Directions – Determine how many lines below contain the word "discount", then write that number by itself.

Before-and-after change records
- - -

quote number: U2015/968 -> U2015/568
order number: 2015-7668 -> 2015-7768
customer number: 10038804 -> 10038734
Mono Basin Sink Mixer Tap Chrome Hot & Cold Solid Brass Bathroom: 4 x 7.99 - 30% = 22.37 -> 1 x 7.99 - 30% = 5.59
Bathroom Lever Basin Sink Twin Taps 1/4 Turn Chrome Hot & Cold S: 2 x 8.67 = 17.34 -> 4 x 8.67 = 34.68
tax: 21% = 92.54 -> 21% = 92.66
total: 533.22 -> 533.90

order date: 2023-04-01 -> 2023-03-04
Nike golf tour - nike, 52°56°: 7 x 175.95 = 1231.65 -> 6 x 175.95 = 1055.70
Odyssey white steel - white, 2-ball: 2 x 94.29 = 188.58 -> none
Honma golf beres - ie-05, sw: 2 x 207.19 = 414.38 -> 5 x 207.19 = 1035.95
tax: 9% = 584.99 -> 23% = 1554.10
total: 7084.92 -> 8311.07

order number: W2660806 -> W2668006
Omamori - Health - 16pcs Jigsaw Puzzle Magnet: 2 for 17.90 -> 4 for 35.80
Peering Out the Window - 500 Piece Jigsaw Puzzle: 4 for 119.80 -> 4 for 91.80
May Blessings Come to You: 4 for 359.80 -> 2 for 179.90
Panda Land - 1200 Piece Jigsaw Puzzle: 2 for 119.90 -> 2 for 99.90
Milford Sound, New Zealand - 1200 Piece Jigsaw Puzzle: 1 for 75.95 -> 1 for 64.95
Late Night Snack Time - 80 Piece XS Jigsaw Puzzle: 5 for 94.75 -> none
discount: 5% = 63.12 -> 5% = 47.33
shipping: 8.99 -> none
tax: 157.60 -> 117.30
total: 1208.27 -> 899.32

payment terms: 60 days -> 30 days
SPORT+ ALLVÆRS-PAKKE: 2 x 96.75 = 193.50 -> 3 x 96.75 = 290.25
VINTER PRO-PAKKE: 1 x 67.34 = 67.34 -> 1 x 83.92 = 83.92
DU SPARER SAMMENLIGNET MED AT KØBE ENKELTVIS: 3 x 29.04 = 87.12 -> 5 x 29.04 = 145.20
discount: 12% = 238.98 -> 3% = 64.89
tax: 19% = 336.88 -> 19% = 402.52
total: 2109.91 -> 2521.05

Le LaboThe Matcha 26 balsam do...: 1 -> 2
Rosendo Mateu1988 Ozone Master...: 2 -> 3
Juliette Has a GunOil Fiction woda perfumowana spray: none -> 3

- - -

Expected output – 2